(Items from a data source)

___

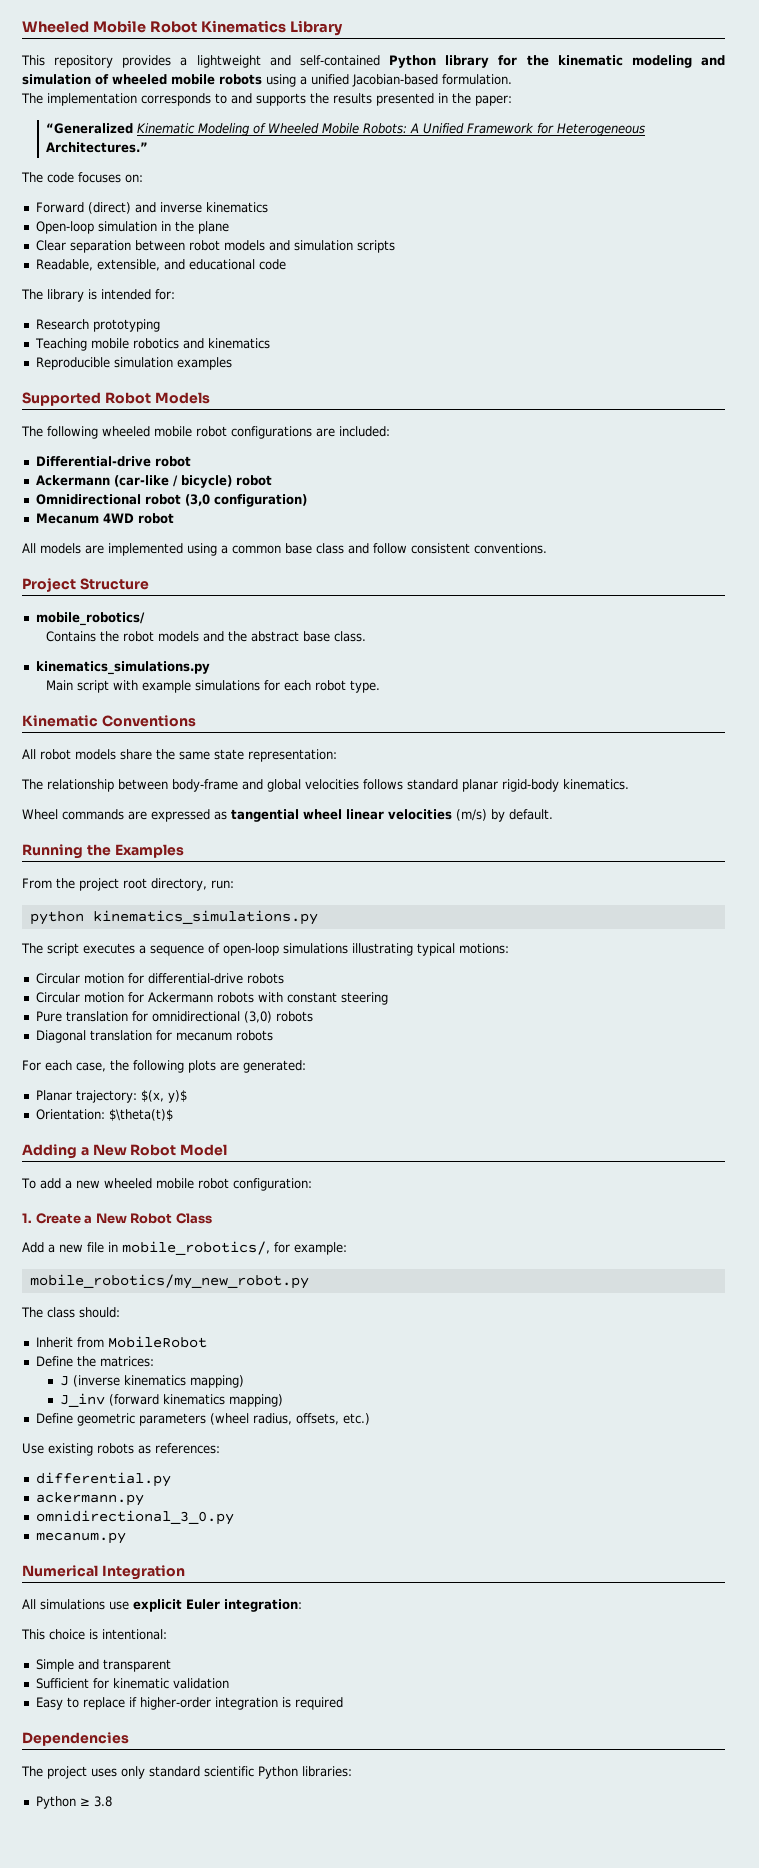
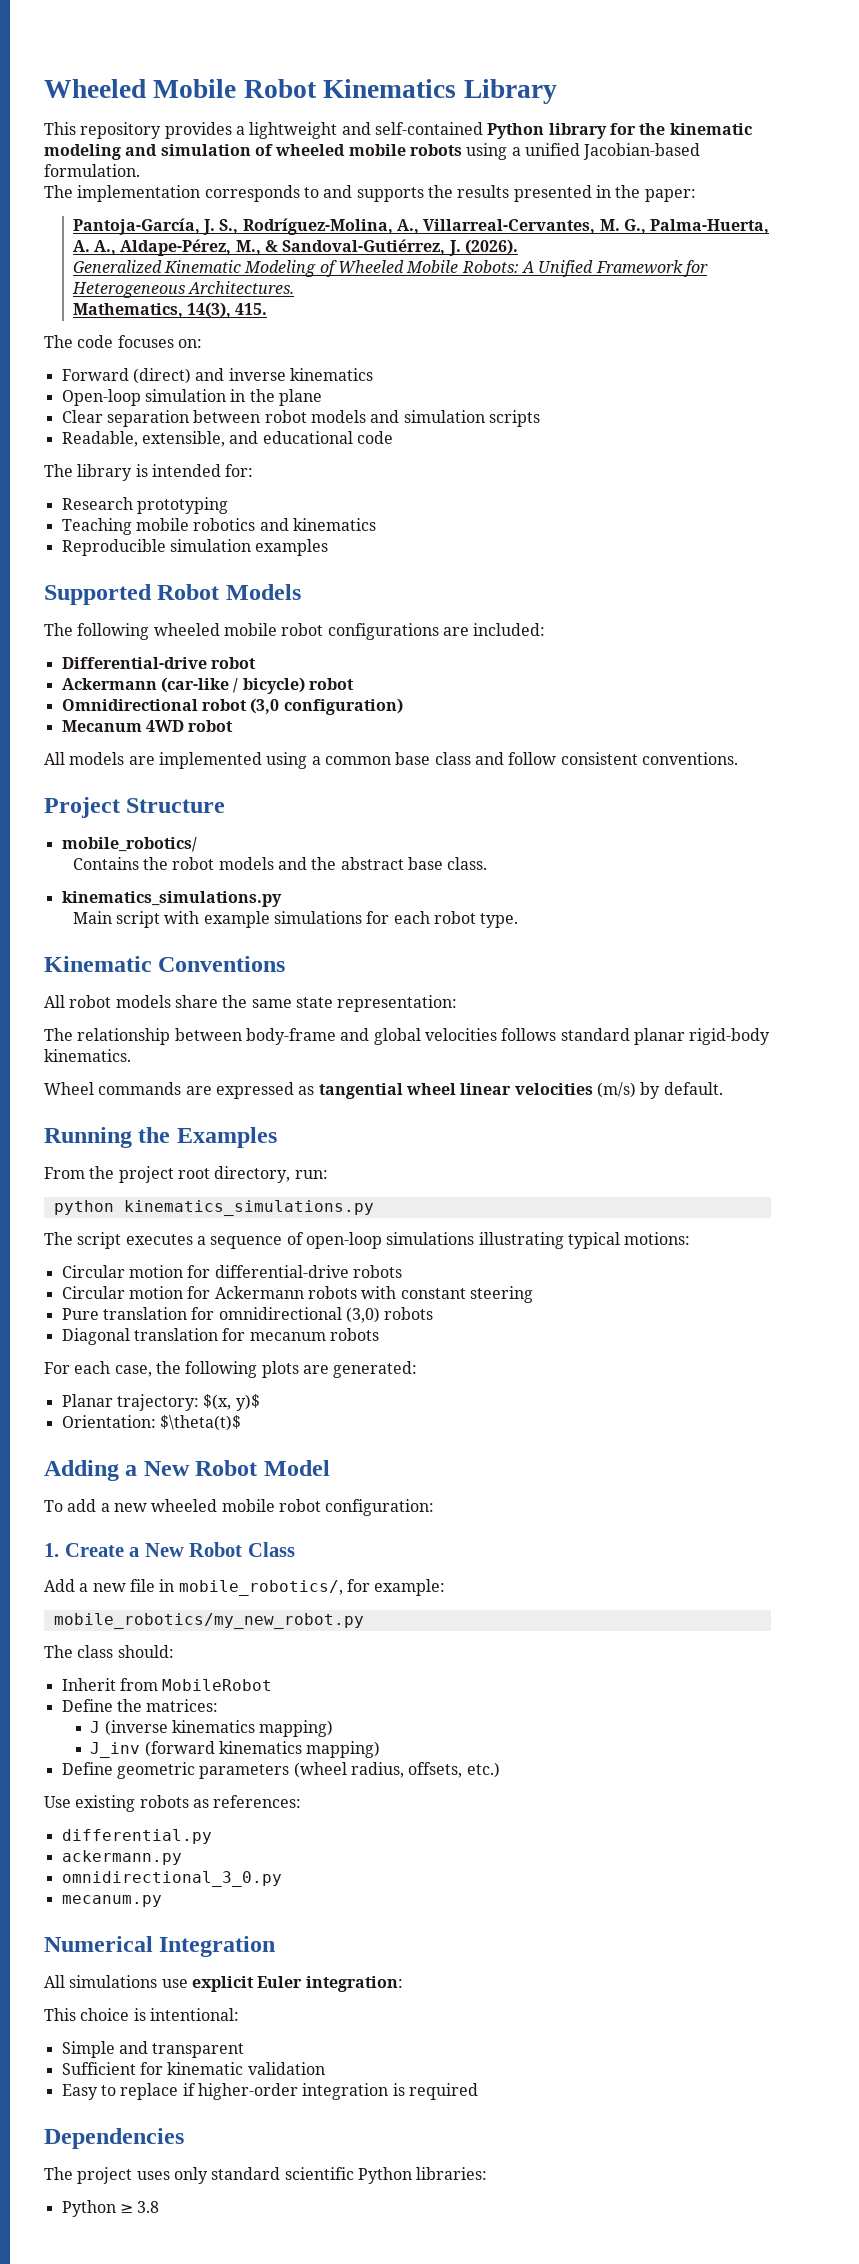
- “Generalized Kinematic Modeling of Wheeled Mobile Robots: A Unified Framework for Heterogeneous Architectures.”
+ Pantoja-García, J. S., Rodríguez-Molina, A., Villarreal-Cervantes, M. G., Palma-Huerta, A. A., Aldape-Pérez, M., & Sandoval-Gutiérrez, J. (2026).
+ Generalized Kinematic Modeling of Wheeled Mobile Robots: A Unified Framework for Heterogeneous Architectures.
+ Mathematics, 14(3), 415.

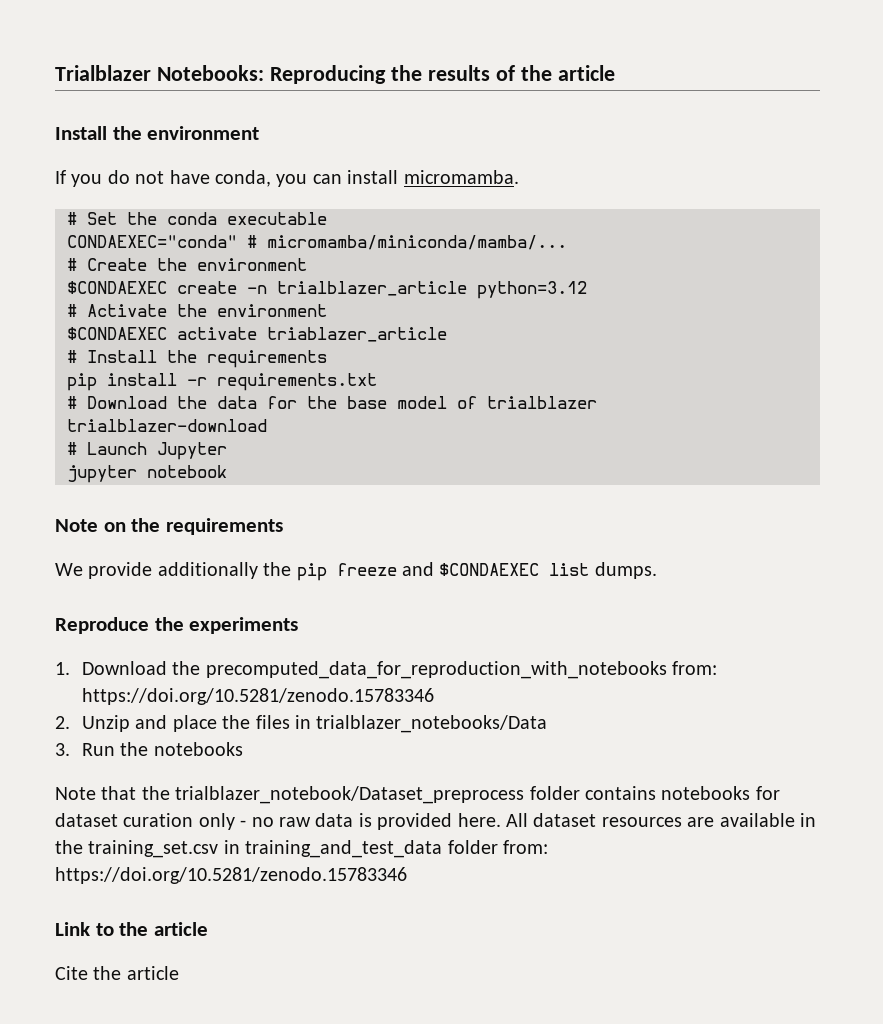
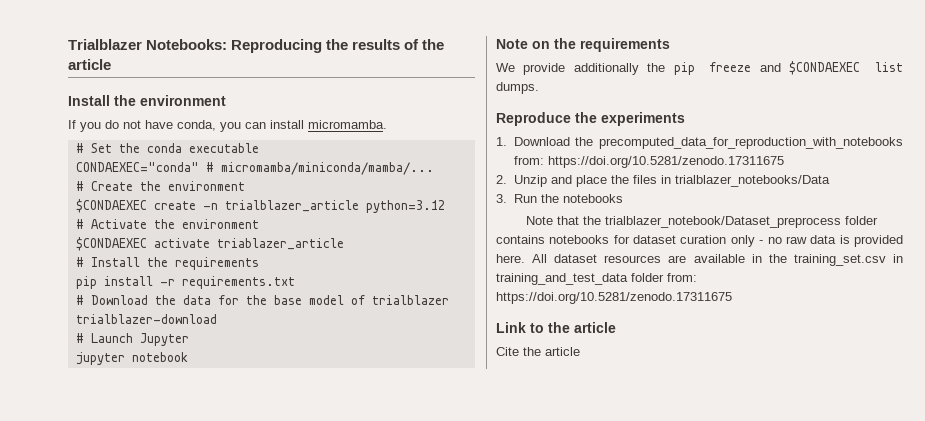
- 1. Download the precomputed_data_for_reproduction_with_notebooks from: https://doi.org/10.5281/zenodo.15783346
+ 1. Download the precomputed_data_for_reproduction_with_notebooks from: https://doi.org/10.5281/zenodo.17311675
- All dataset resources are available in the training_set.csv in training_and_test_data folder from: https://doi.org/10.5281/zenodo.15783346
+ All dataset resources are available in the training_set.csv in training_and_test_data folder from: https://doi.org/10.5281/zenodo.17311675

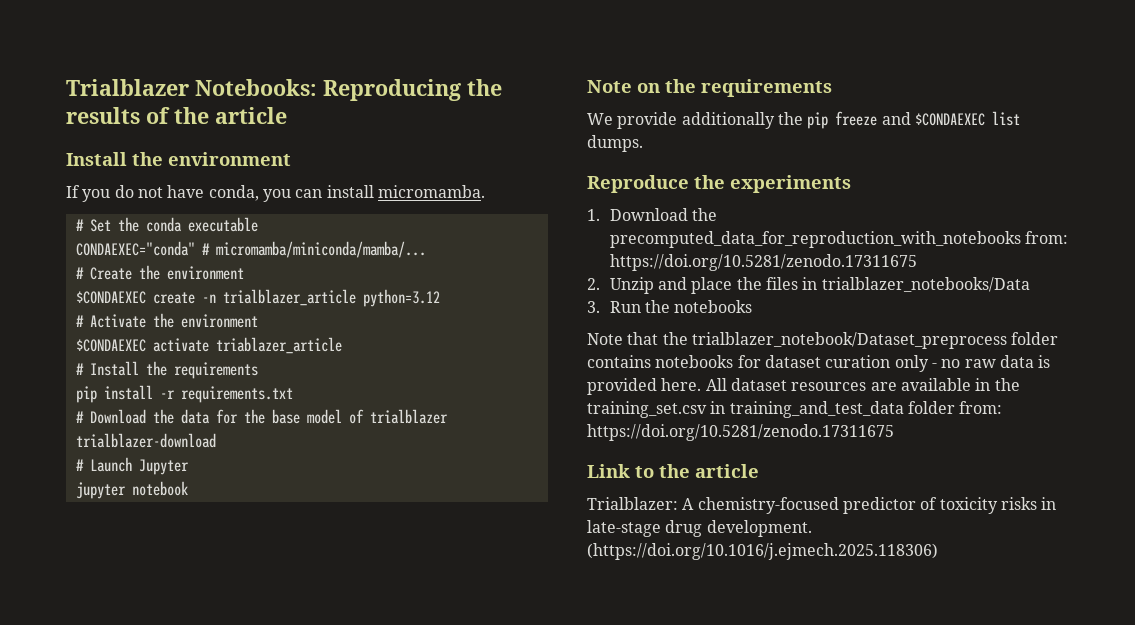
- Cite the article
+ Trialblazer: A chemistry-focused predictor of toxicity risks in late-stage drug development. (https://doi.org/10.1016/j.ejmech.2025.118306)

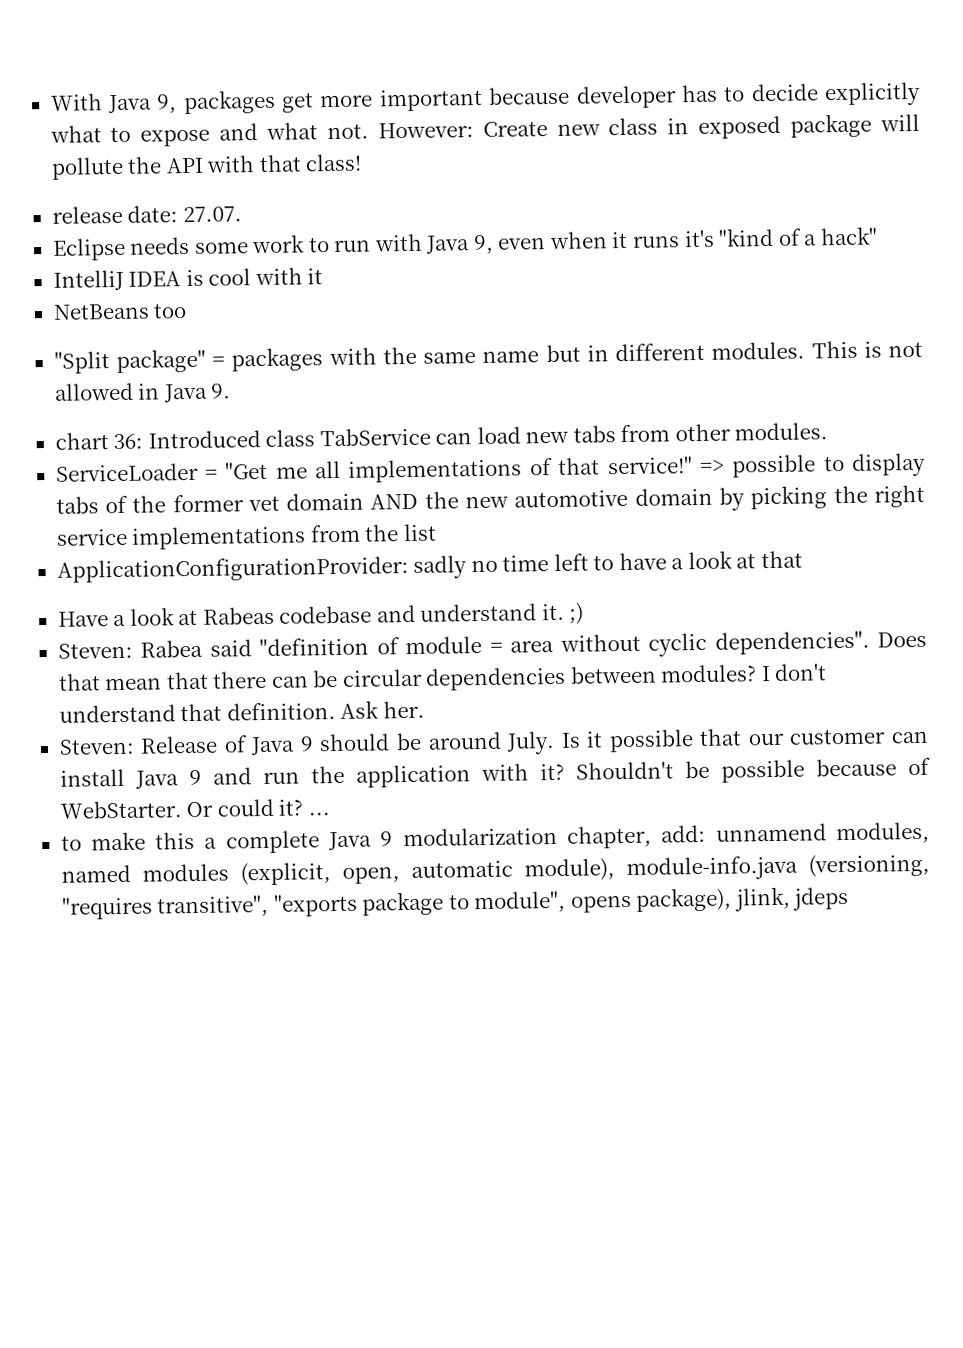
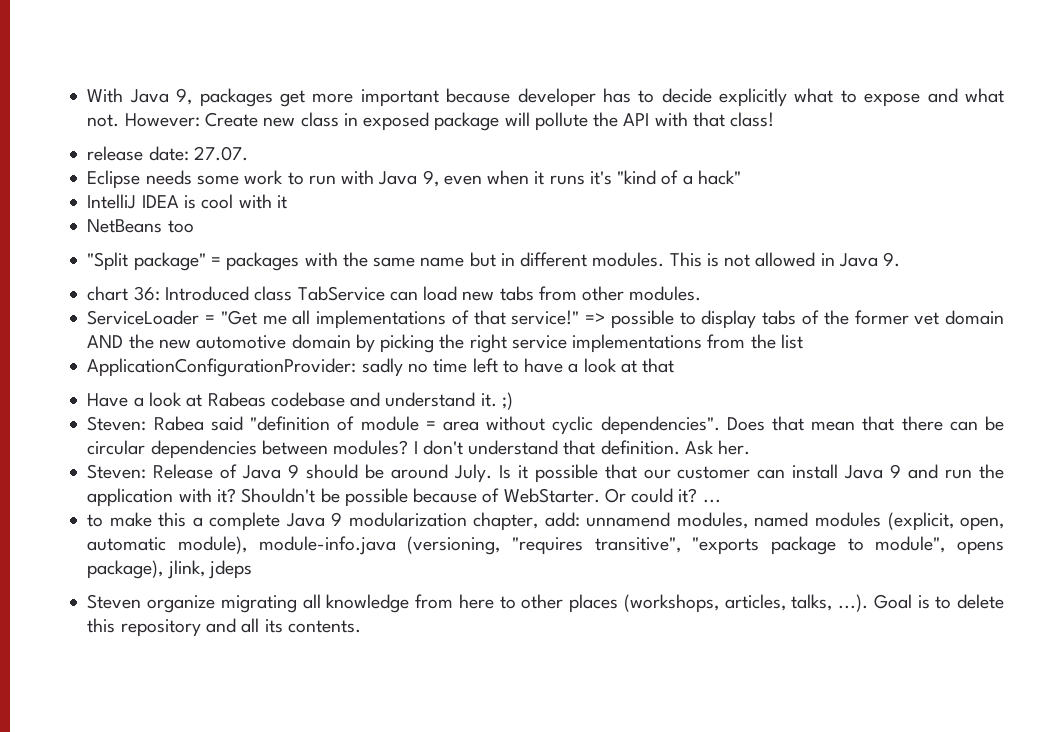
+ Steven organize migrating all knowledge from here to other places (workshops, articles, talks, ...). Goal is to delete this repository and all its contents.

___

Only the lines from the one with "drug development. (https://doi.org/10.1016/j.ejmech.2025.118306)" through the last line above belong in the answer. Reproduce them exactly, without the pictures.

### RESPONSE AREA
+ Trialblazer: A chemistry-focused predictor of toxicity risks in late-stage drug development. (https://doi.org/10.1016/j.ejmech.2025.118306)

+ Steven organize migrating all knowledge from here to other places (workshops, articles, talks, ...). Goal is to delete this repository and all its contents.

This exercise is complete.